My sister and her husband are always in a state of culling their stuff. The four (they have two adorable little girls aka my nieces) of them live in the lovely but sadly ridiculously expensive neighbourhood of Kitsilano (okay pretty much all of Vancouver is ridiculously expensive now) so there are four of them in a relatively small space. If stuff isn vital, it needs to go. But, one idea of theirs that I always thought was brilliant is that whenever they get rid of stuff (well the important stuff) they photograph it first to remember it. I started doing this when I was in Hamburg and I took pictures of every card and postcard I was sent while I was there. It the message that we want to remember, it the memory, not necessarily the thing itself. For those trying to do a stuff cleanse, I highly recommend this technique.
This is something I could never throw away when I was a Gap student on the Isle of Man, some of the grade two boys were so proud that I learned to say certain words with a British accent that they made me this to certify that I had learned to speak English Priceless.
I managed to get rid of at least eight ten boxes of stuff and yet I feel like I could have done even better. I tried so hard to be harsh with myself, and I have to say, getting rid of things is really satisfying, but taking the time to appreciate the memory of them before we let them go is also just as important. It through my stuff and the sorting of it that I have seen how much I changed this past two years, and what parts of me I want to keep as well.
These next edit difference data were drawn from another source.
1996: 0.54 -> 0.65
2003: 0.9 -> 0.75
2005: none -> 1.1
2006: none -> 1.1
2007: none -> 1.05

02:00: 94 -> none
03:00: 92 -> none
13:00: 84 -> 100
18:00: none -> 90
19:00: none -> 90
I remember the moment I found my old kitchen stuff and I got a serious thrill at the idea of having my very own kitchen again, and exploring my culinary love more deeply. I also found so many books and tantalizing stories waiting in bo adidas shoes xes and begging to be read. Some of them I felt ready donate, some of them, I don have the heart to let go of yet. In this rapidly digitizing world, which I do love so much, I still need the feel of a book between my hands once in a while. I also don have the heart to get rid of funny things like a story that a good friend of mine wrote and illustrated for me, which prompted a re reading that led to tears of laughter. That kind of stuff is worth keeping.
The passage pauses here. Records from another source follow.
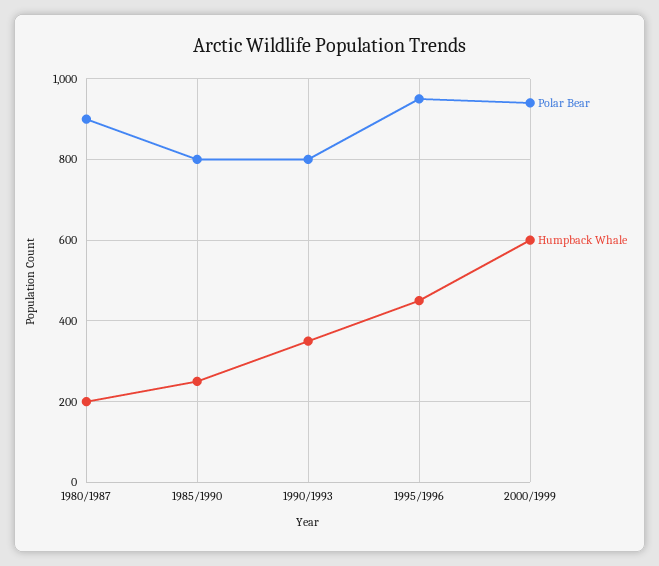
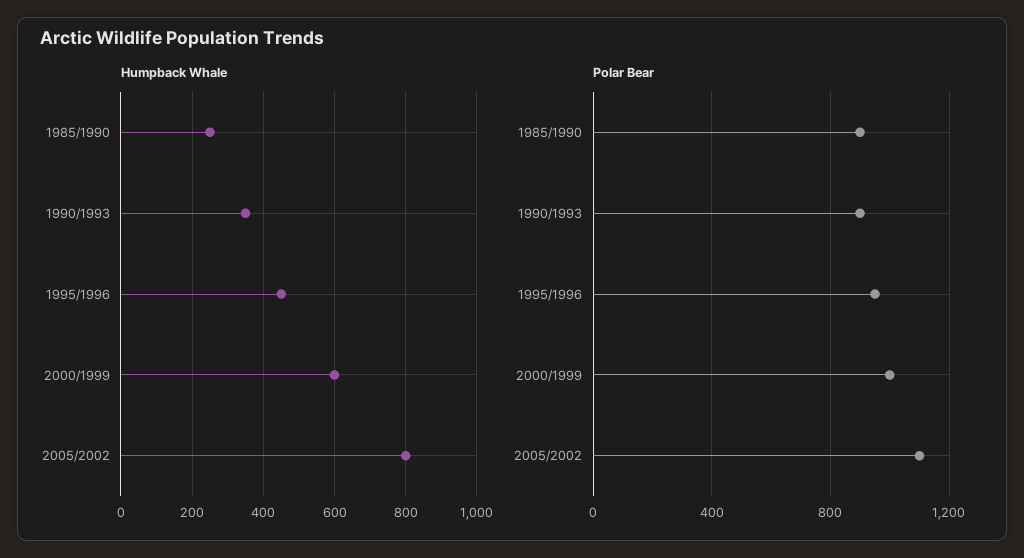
Polar Bear, 1980/1987: 900 -> none
Humpback Whale, 1980/1987: 200 -> none
Polar Bear, 1985/1990: 800 -> 900
Polar Bear, 1990/1993: 800 -> 900
Polar Bear, 2000/1999: 940 -> 1000
Humpback Whale, 2005/2002: none -> 800
Polar Bear, 2005/2002: none -> 1100

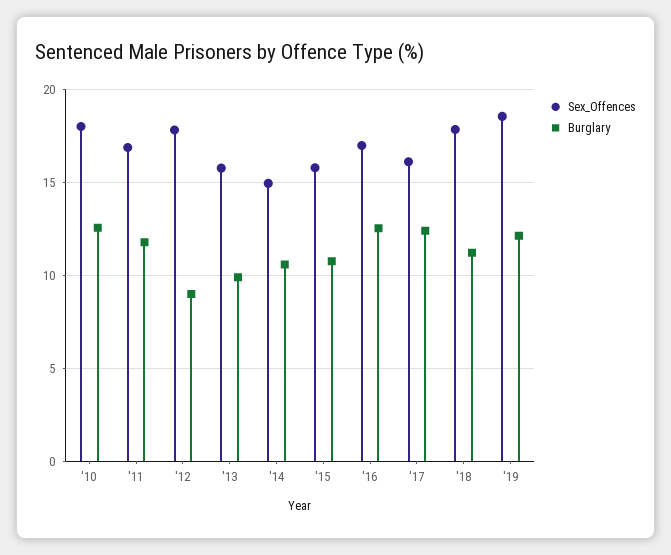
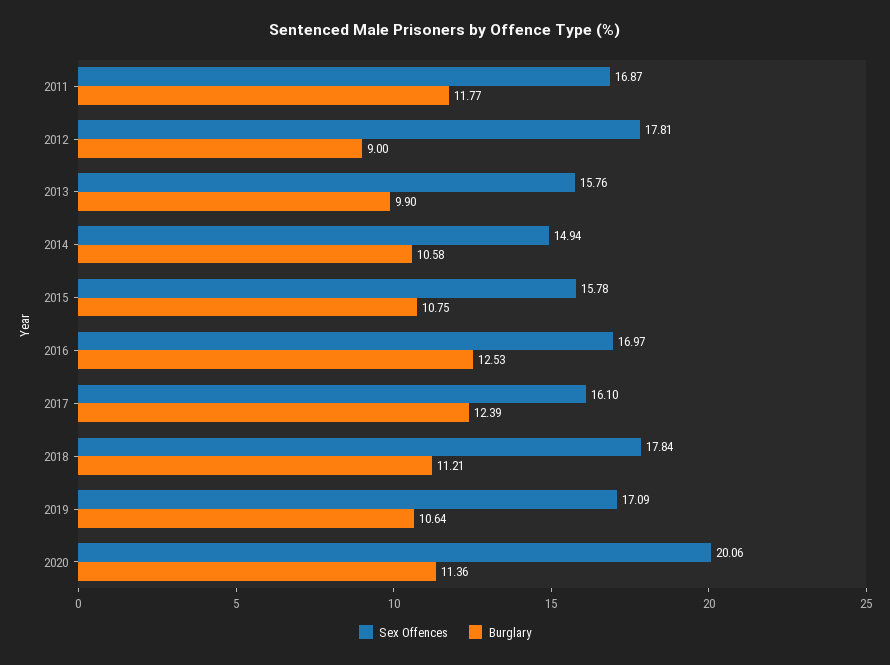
Sex_Offences, '10: 18 -> none
Burglary, '10: 12.5 -> none
Sex_Offences, '19: 18.5 -> 17.09
Burglary, '19: 12 -> 10.64
Sex_Offences, 2020: none -> 20.06
Burglary, 2020: none -> 11.36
I laughed when I found my old awards from field hockey and horse back riding which ranged from aggressive player, to courageous player, to a trophy for Can you sense a theme?
I don have some magic answer on how to pack (I sorry if you read this post th adidas shoes inking it was a how to guide), what to get rid of or what is worth keeping. But I think I have learned in the last couple years, strangely and surprisingly from my relationship with stuff, or without stuff, that in order to truly move forward in life we have to first look back, reflect, process, feel and appreciate what we have gone through, even when it is uncomfortable and only then can we let go.